The facts are fairly straightforward: plaintiff Jeanette Blackshear filed suit on her own behalf and as administrator of her late husband’s estate and as guardian ad litem for her minor children. She claimed that her husband was exposed to toxic chemicals while working as an exterminator for Corbett Exterminating, which exposures allegedly caused his death. To overcome the exclusive remedy provision of the New Jersey Workers’ Compensation Act, her complaint alleged that Corbett knew and intentionally concealed “the hazardous nature of or the extent of the hazardous nature of the chemicals that decedent used in his work.”
Further aspects of the complaint contained allegations that Corbett knew the risk inherent in the use of the chemicals, failed to disclose that risk to decedent, and failed to supply him with certain safety equipment. In support of her complaint plaintiff attached a certification regarding her husband’s death, Material Safety Data Sheets, and expert reports showing a link between exposure to chemicals and her husband’s fatal illness.
The District Court reviewed the leading cases dealing with the standards on intentional harm in New Jersey, including Laidlow v. Hariton Mach. Co., Inc. 170 N.J. 602 (2002). This case establishes both a conduct and context prong for evaluating intentional harm cases.
The plaintiff’s complaint met the first prong dealing with conduct, according to the court, because the pleadings sufficiently alleged that Corbett knew that exposure to chemicals in the workplace were substantially certain to lead to the illness and death of the decedent.
The plaintiff’s complaint met the second prong as well, which requires that “the resulting injury and the circumstances of its infliction on the worker must be (a) more than a fact of life of industrial employment and (b) plainly beyond anything the Legislature intended the Workers’ Compensation Act to immunize.” Laidlow at 617. The court scrutinized the complaint, which alleged that Corbett withheld information about the risks of harm from the decedent and failed to provide him with safety devices. “Taken as true, this allegation indicates not only that Corbett turned a blind eye to the risks inherent in the use of the chemicals but actually went as far as to hide those risks so that decedent would not know they existed.

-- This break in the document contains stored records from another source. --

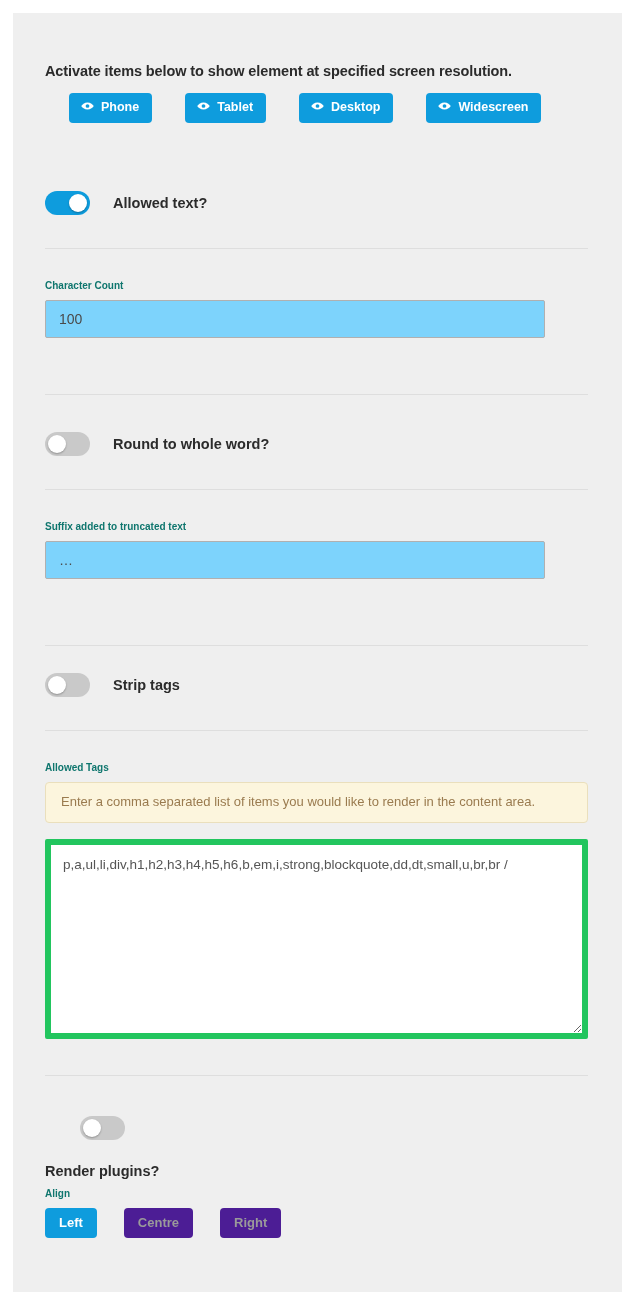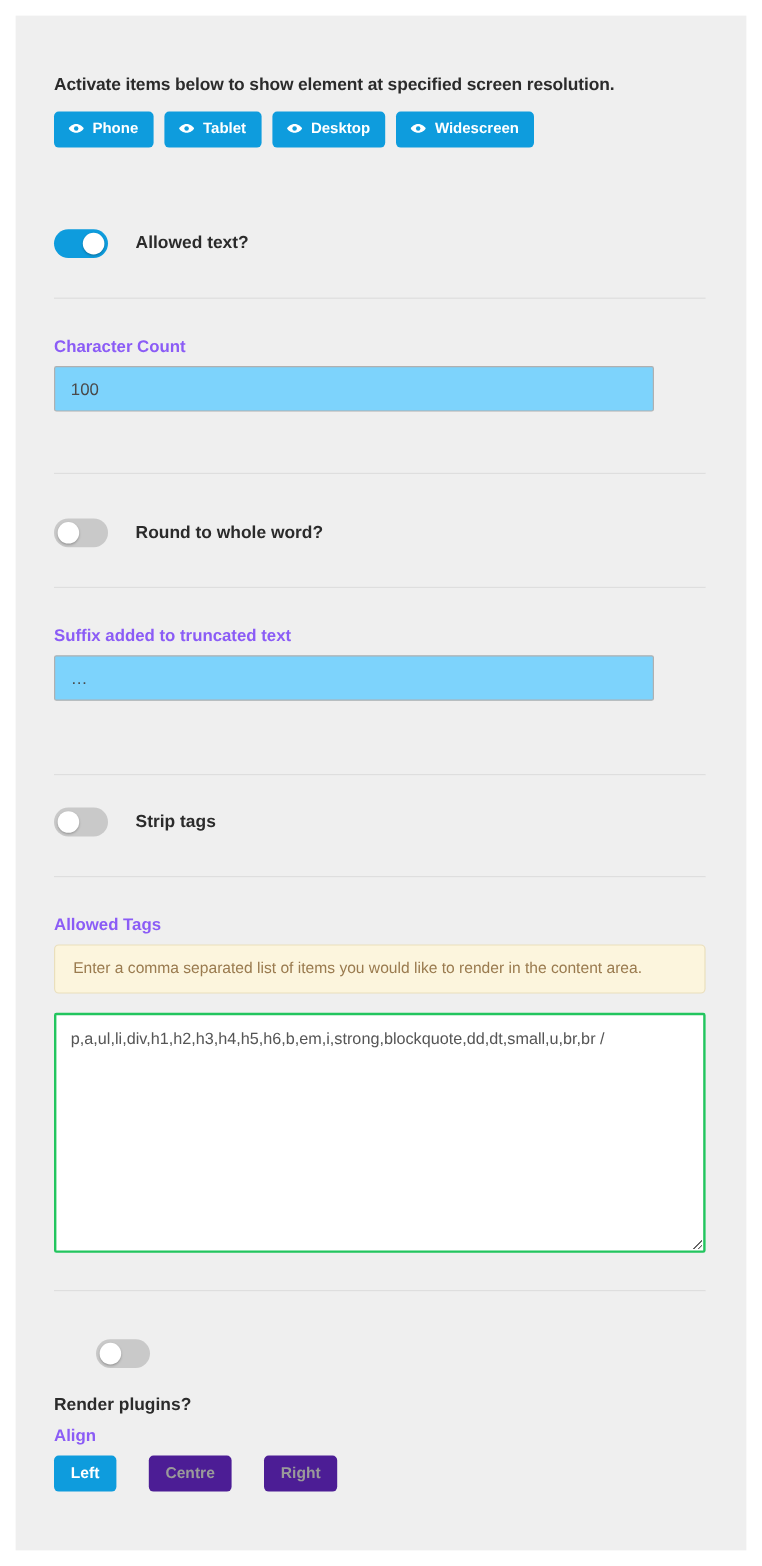--- a/index.html
+++ b/index.html
@@ -47,7 +47,7 @@
   }
   .res-btn {
     display: inline-flex;
-    align-items: center;
+    align-items: flex-start;
     gap: 7px;
     background: #0e9cdd;
     color: #ffffff;
@@ -60,6 +60,7 @@
     line-height: 1;
     font-family: "Liberation Sans", sans-serif;
     white-space: nowrap;
+    margin-left: 24px;
   }
   .eye {
     display: inline-block;

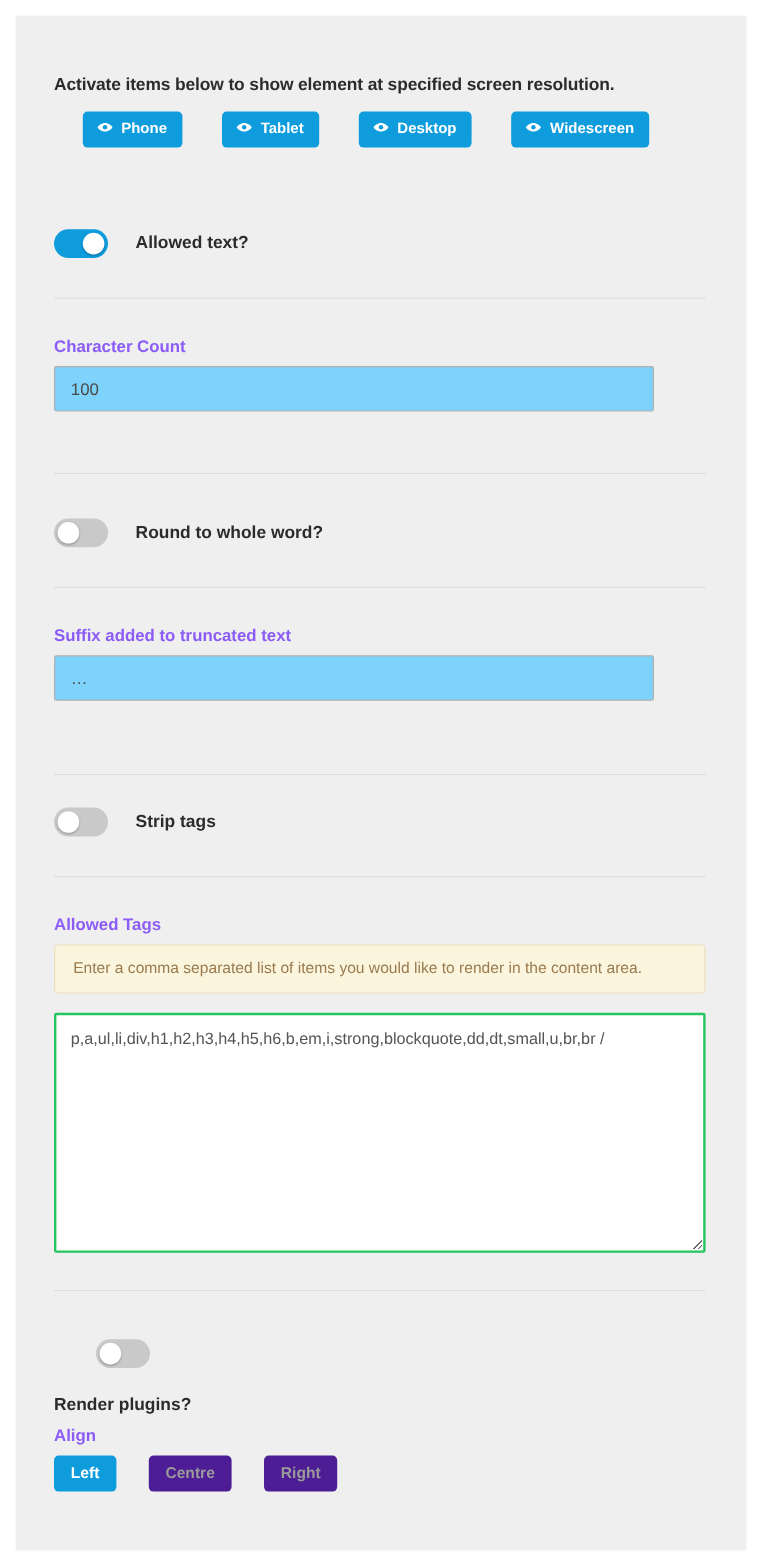--- a/index.html
+++ b/index.html
@@ -114,9 +114,9 @@
 
   
   .field-label {
-    font-size: 14px;
-    font-weight: bold;
-    color: #8b5cf6;
+    font-size: 10px;
+    font-weight: bold;
+    color: #0f766e;
     margin-bottom: 9px;
   }
   .text-input {

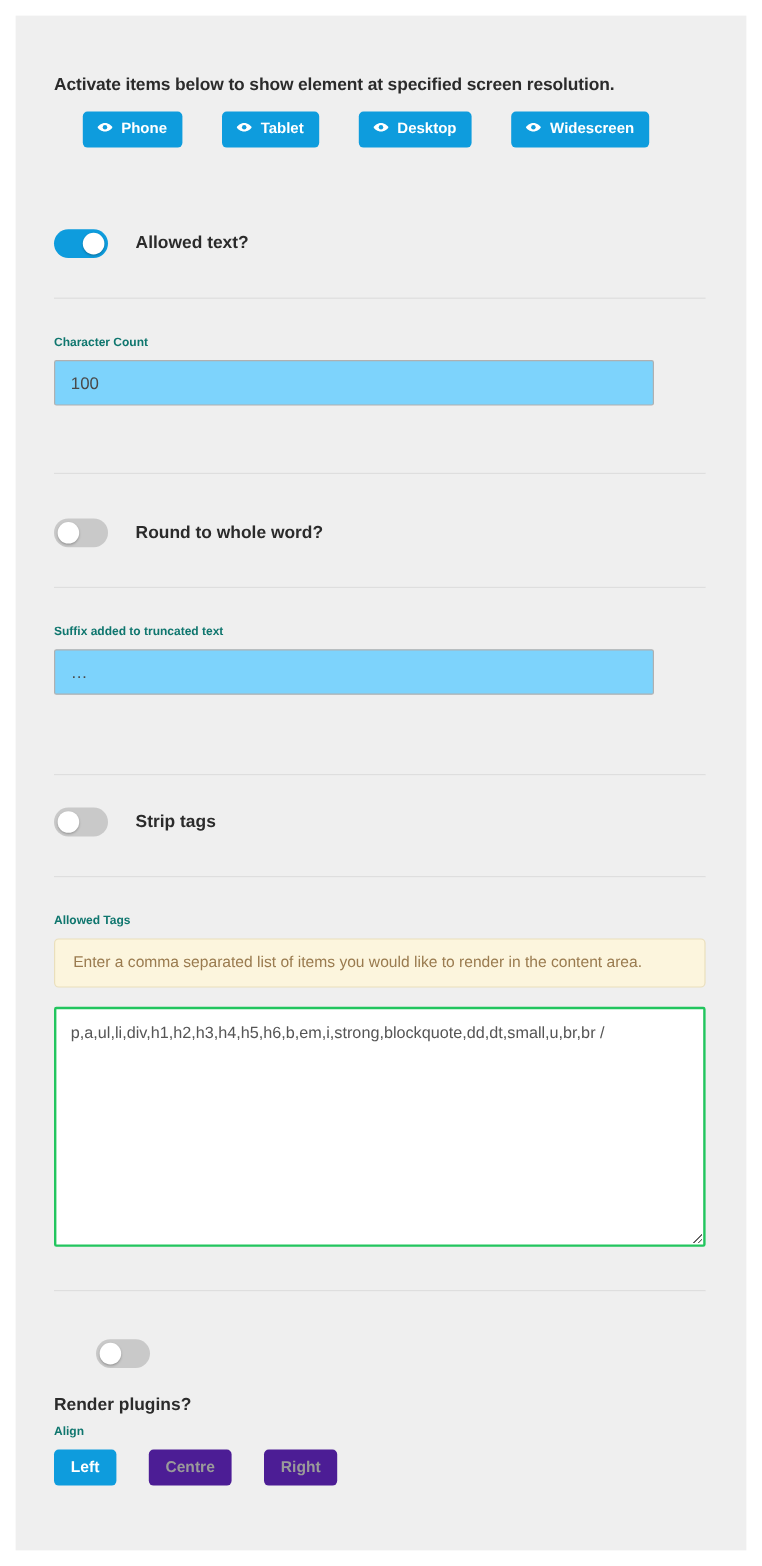--- a/index.html
+++ b/index.html
@@ -155,7 +155,7 @@
     width: 543px;
     height: 200px;
     background: #ffffff;
-    border: 2px solid #22c55e;
+    border: 6px solid #22c55e;
     border-radius: 2px;
     padding: 11px 12px;
     font-size: 13.5px;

Such concealment is hardly an expected fact of life in industrial employment, and accordingly, this court finds that it is not the type of risk that the New Jersey Legislature likely envisioned as being barred under the Workers’ Compensation Act.”
It is important to understand that this case did not deal with the merits of the case at all. It simply focused on the attempt by the defendant to dismiss the complaint at the initial stage of the litigation as being barred by the exclusivity provision of the New Jersey Workers’ Compensation Act. The court denied the defendant’s motion to dismiss. Whether the plaintiff can prove her case remains to be seen.